The analysis revealed that the formation of secondary hydrates is predominantly concentrated within the 0–8 m area in the upper part of the well. As shown in Figure 6, one monitoring point is set every one meter in the range of 0–8 m, and a total of eight monitoring points are set A, B, C, D, E, F, G, and H. Changes in secondary hydrate saturation around the well are analyzed through the monitoring points.
As shown in Figure 8, at 547 d, secondary hydrate formation starts. The rate of secondary hydrate formation is very fast. Taking monitoring point A as an example, the hydrate saturation increases from 0 to 0.47 in 30 d time and then increases to 0.54, and the saturation decreases to 0 in about 550 d time. The rate of secondary hydrate formation is approximately four and a half times that of decomposition, with a decomposition rate of approximately 0.285 mole/d. The hydrate saturation trends at the seven monitoring points are basically the same as those at monitoring point A. The rate of secondary hydrate production is much greater than the rate of decomposition. Moreover, the further down the monitoring points are, the later the secondary formation of hydrate is, the lower the saturation peak is, and the earlier the hydrate is completely decomposed.

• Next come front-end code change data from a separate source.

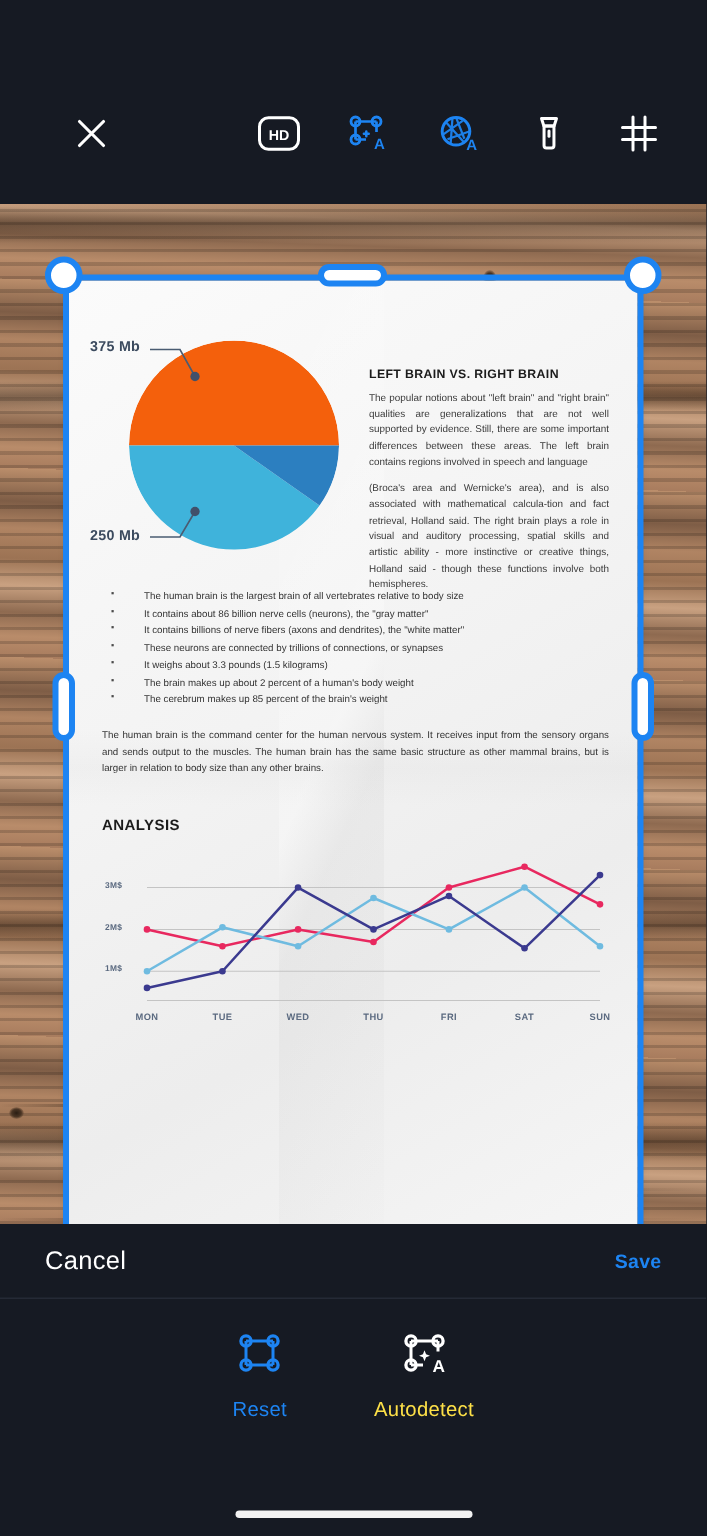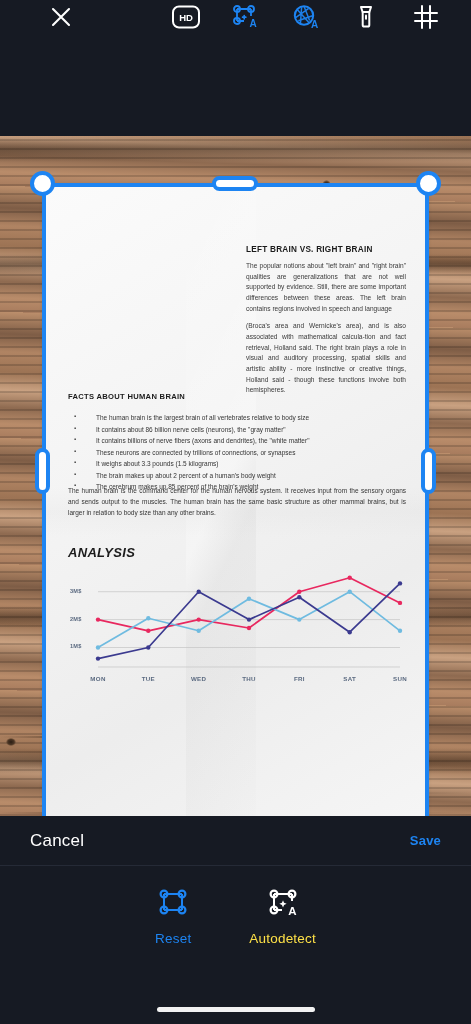"HD" .topbar { align-items: flex-start -> flex-end }
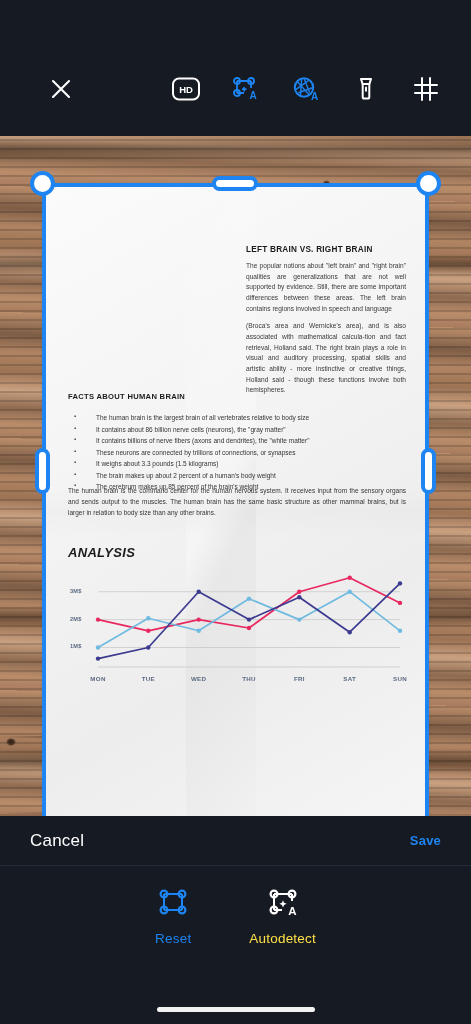"375 Mb" div.pie-wrap { html: none -> <div> <div> <svg> <path></path> <path></path> <path></path> </svg> </div> <svg> <path></path> <circle></circle> <path></path> <circle></circle> </svg> <div>375 Mb</div> <div>250 Mb</div> </div> }
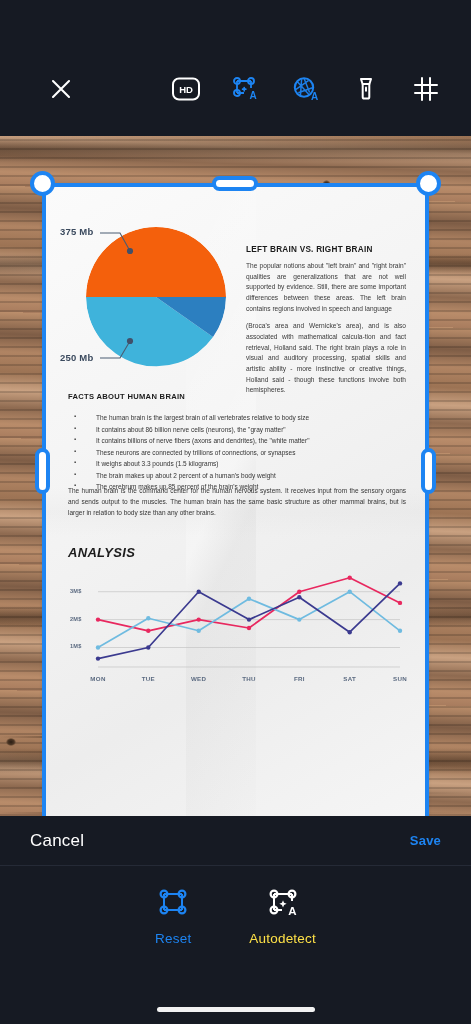"FACTS ABOUT HUMAN BRAIN" h3 { html: <h3>FACTS ABOUT HUMAN BRAIN</h3> -> none }
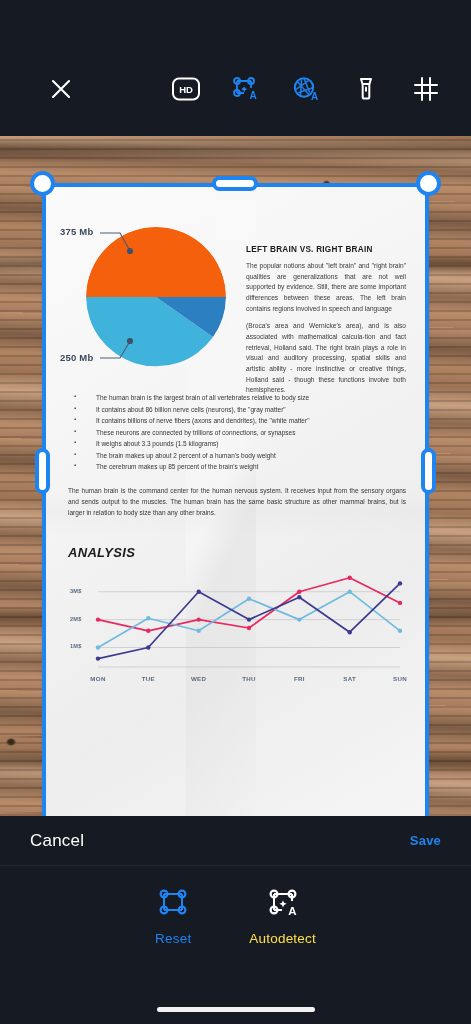"ANALYSIS" .analysis h3 { font-size: 13px -> 10px; font-style: italic -> none }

3.1.3. Characteristics of Pressure and Temperature Changes

In order to study the conditions of secondary hydrate formation, the pressure, temperature, and phase equilibrium temperature (calculated from pressure, Equations (4) and (5), i.e., the temperature required to reach the phase equilibrium state just under the actual pressure) at monitoring point A are plotted as shown in Figure 9.
From Figure 8 and Figure 9, the phase equilibrium temperature is higher than the actual temperature at monitoring point A in the initial state, which is conducive to the stabilization of the hydrate. From 0 d to 31 d, the pressure at monitoring point A decreases rapidly, and the hydrate continuously decomposes and absorbs heat, and the temperature continues to decrease.
During the period of 31–547 days, the pressure slowly decreased, and the temperature continuously dropped to the phase equilibrium temperature. The decomposition of the hydrate reservoir resulted in the production of low-temperature gas and water, which continuously converged around the well and caused a reduction in the temperature at monitoring point A. Additionally, the dramatic Joule–Thompson effect of the gas caused the temperature at point A to drop further. During the period between 547 d and 650 d, the temperature coincided with the phase equilibrium temperature, which reached the condition of secondary hydrate production, and a large amount of secondary hydrate was produced at the monitoring point A, and the pressure and temperature increased continuously. From 650 d to 1065 d, the temperature remained consistent with the phase equilibrium temperature. However, the hydrate is in the process of continuous decomposition. Between 1065 d and 1400 d, the temperature is above the phase equilibrium temperature, indicating that the secondary hydrate has been fully decomposed.
Following the analysis presented in Section 3.1, it is possible to summarize the characteristics of the secondary hydrate around the well:
(1)
The formation of the secondary hydrate can be predicted based on the observed change in temperature and pressure, as the secondary hydrate is formed when the temperature gradually drops to the phase equilibrium temperature.
(2)
The secondary hydrate is typically formed in the near-well area of the upper part of the production well, with the area of secondary hydrate formation gradually expanding from the top to the bottom. In this study, the area of secondary hydrate formation is within the range of 0–8 m. The formation of secondary hydrates can be predicted based on changes in temperature and pressure.
(3)
The secondary hydrate around the upper part of the production well is the first to be formed, exhibiting the highest saturation peak and the latest decomposition.
(4)
The rate of secondary hydrate formation is markedly rapid, whereas the decomposition rate is relatively slow.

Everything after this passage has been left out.